> **Exercise brief**
Retrieve every line from the records in which the word "建设单位向生态环境部申请报批环境影响报告" occurs.

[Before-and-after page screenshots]
..........
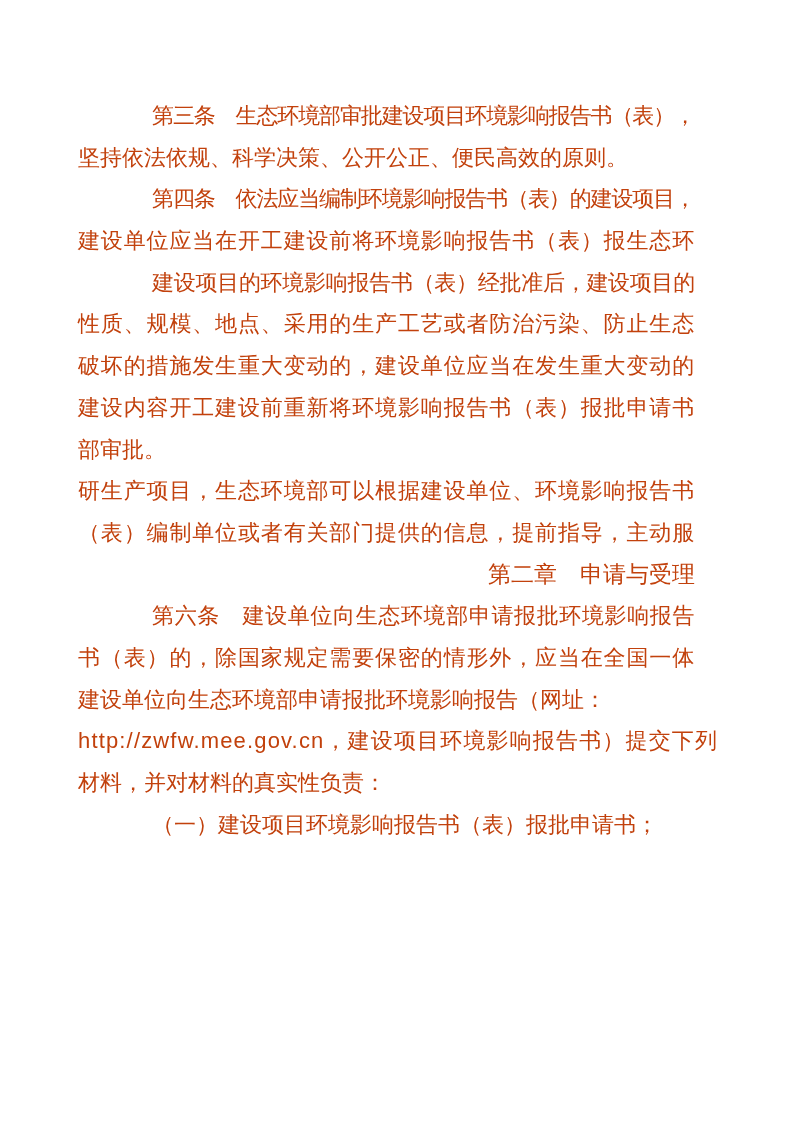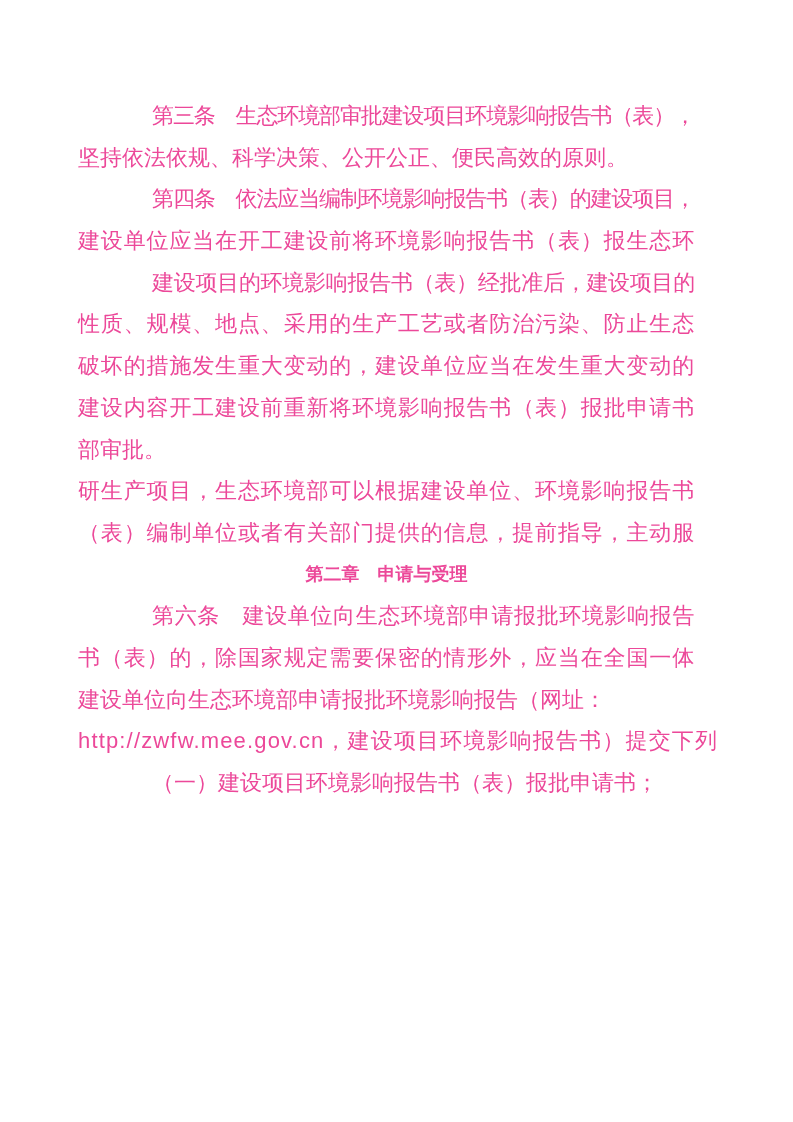--- a/index.html
+++ b/index.html
@@ -20,29 +20,29 @@
     position: absolute;
     left: 78px;
     top: 95px;
     width: 617px;
   }
   .line {
     height: 41.7px;
     line-height: 41.7px;
     font-size: 22px;
     white-space: nowrap;
-    color: #ec4899;
+    color: #c2410c;
     letter-spacing: 0;
   }
   .line > span { display: inline-block; white-space: nowrap; }
   .indent { padding-left: 74px; }
   .heading {
-    text-align: center;
-    font-weight: bold;
-    font-size: 18px;
+    text-align: right;
+    font-weight: normal;
+    font-size: 23px;
     padding-left: 0;
   }
 </style>
 </head>
 <body>
 
 <div id="page">
   <div id="textblock">
     <div class="line indent"><span style="letter-spacing: -1.11538px;">第三条　生态环境部审批建设项目环境影响报告书（表），</span></div>
     <div class="line"><span>坚持依法依规、科学决策、公开公正、便民高效的原则。</span></div>
@@ -53,15 +53,16 @@
     <div class="line"><span style="letter-spacing: 0.851852px;">破坏的措施发生重大变动的，建设单位应当在发生重大变动的</span></div>
     <div class="line"><span style="letter-spacing: 0.851852px;">建设内容开工建设前重新将环境影响报告书（表）报批申请书</span></div>
     <div class="line"><span>部审批。</span></div>
     <div class="line"><span style="letter-spacing: 0.851852px;">研生产项目，生态环境部可以根据建设单位、环境影响报告书</span></div>
     <div class="line"><span style="letter-spacing: 0.851852px;">（表）编制单位或者有关部门提供的信息，提前指导，主动服</span></div>
     <div class="line heading"><span>第二章　申请与受理</span></div>
     <div class="line indent"><span style="letter-spacing: 0.625px;">第六条　建设单位向生态环境部申请报批环境影响报告</span></div>
     <div class="line"><span style="letter-spacing: 0.851852px;">书（表）的，除国家规定需要保密的情形外，应当在全国一体</span></div>
     <div class="line"><span>建设单位向生态环境部申请报批环境影响报告（网址：</span></div>
     <div class="line"><span style="letter-spacing: 1.15995px;">http://zwfw.mee.gov.cn，建设项目环境影响报告书）提交下列</span></div>
+    <div class="line"><span>材料，并对材料的真实性负责：</span></div>
     <div class="line indent"><span>（一）建设项目环境影响报告书（表）报批申请书；</span></div>
   </div>
 </div>
 
 </body></html>

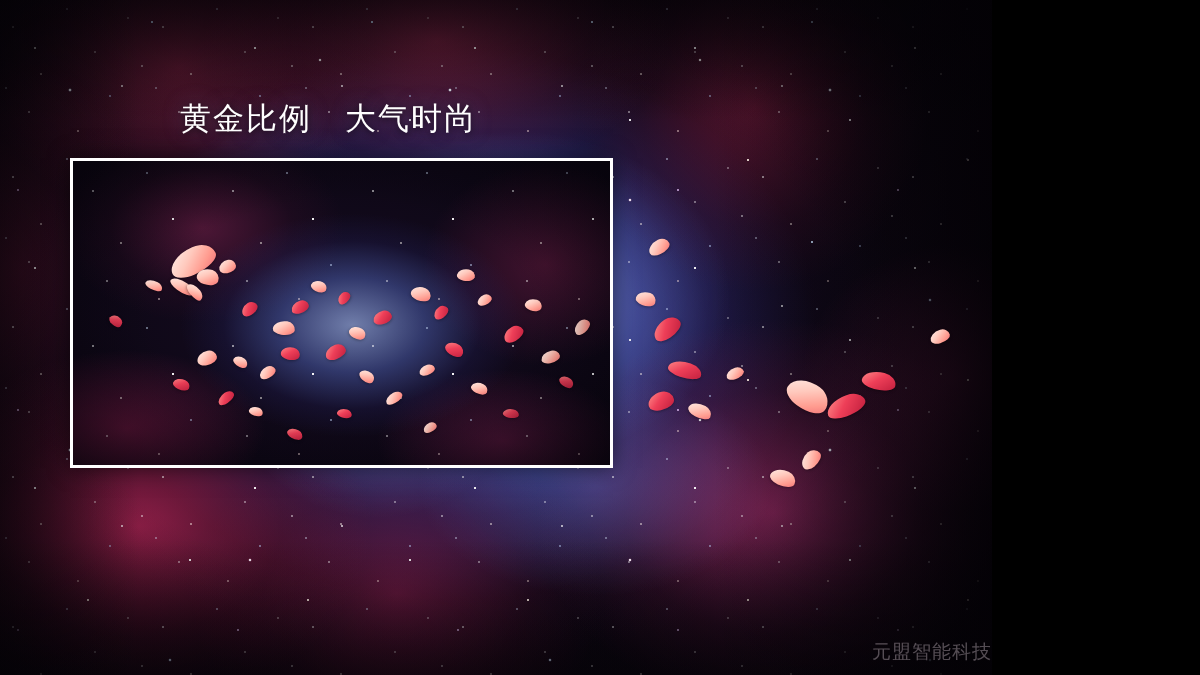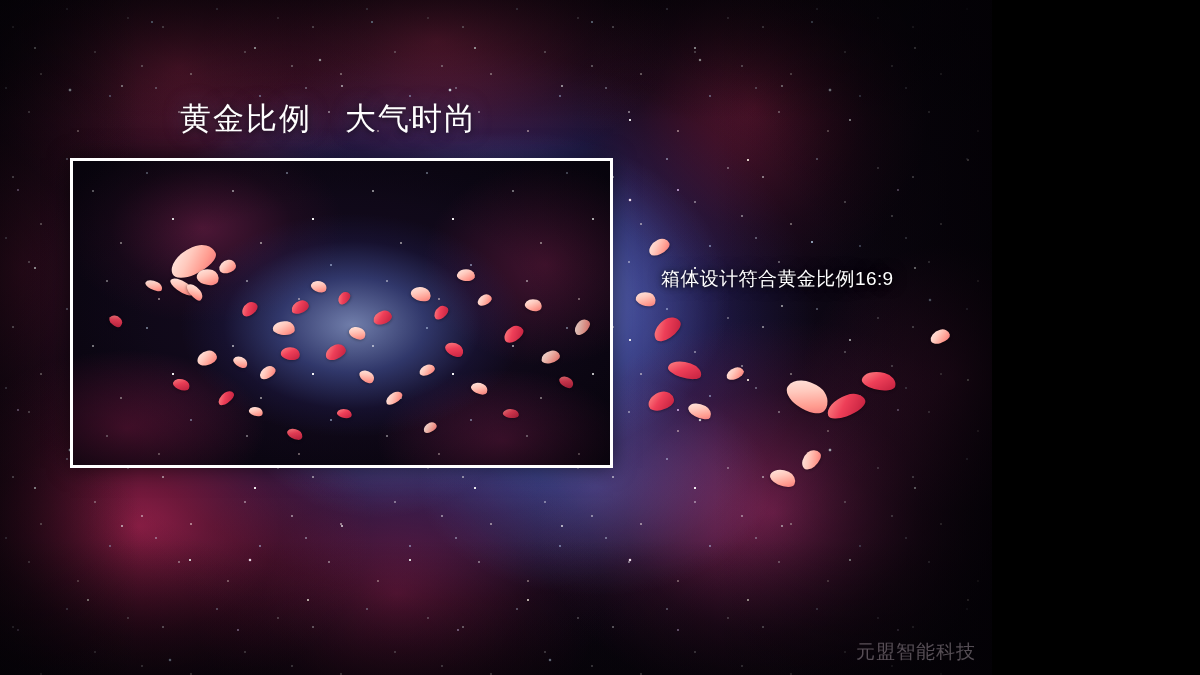--- a/index.html
+++ b/index.html
@@ -194,21 +194,21 @@
     line-height: 42px;
     color: #ffffff;
     letter-spacing: 0.4px;
     white-space: nowrap;
     text-shadow: 0 1px 5px rgba(0,0,0,0.85), 0 0 14px rgba(0,0,0,0.55);
   }
 
   
   #watermark {
     position: absolute;
-    right: 16px;
+    right: 0px;
     bottom: 10px;
     font-size: 19px;
     letter-spacing: 1px;
     color: rgba(205,190,200,0.40);
     white-space: nowrap;
     margin-top: 10px;
   }
 </style>
 </head>
 <body>
@@ -284,18 +284,17 @@
         <div class="petal deep" style="left: 486px; top: 216px; width: 15px; height: 10px; transform: rotate(38deg);"></div>
         <div class="petal pale" style="left: 500px; top: 160px; width: 18px; height: 12px; transform: rotate(-40deg);"></div>
         <div class="petal deep" style="left: 430px; top: 248px; width: 16px; height: 9px; transform: rotate(12deg);"></div>
         <div class="petal pale" style="left: 350px; top: 262px; width: 14px; height: 9px; transform: rotate(-24deg);"></div>
         <div class="petal deep" style="left: 214px; top: 268px; width: 16px; height: 10px; transform: rotate(30deg);"></div>
       </div>
     <div id="photo-vignette"></div>
   </div>
 
   <div id="body-text">
-    <div class="body-line">箱体设计符合黄金比例16:9</div>
   </div>
 
   <div id="watermark">元盟智能科技</div>
 
 </div>
 
 </body></html>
..........
> **Completed task**
     <div class="line indent"><span style="letter-spacing: 0.625px;">第六条　建设单位向生态环境部申请报批环境影响报告</span></div>
     <div class="line"><span>建设单位向生态环境部申请报批环境影响报告（网址：</span></div>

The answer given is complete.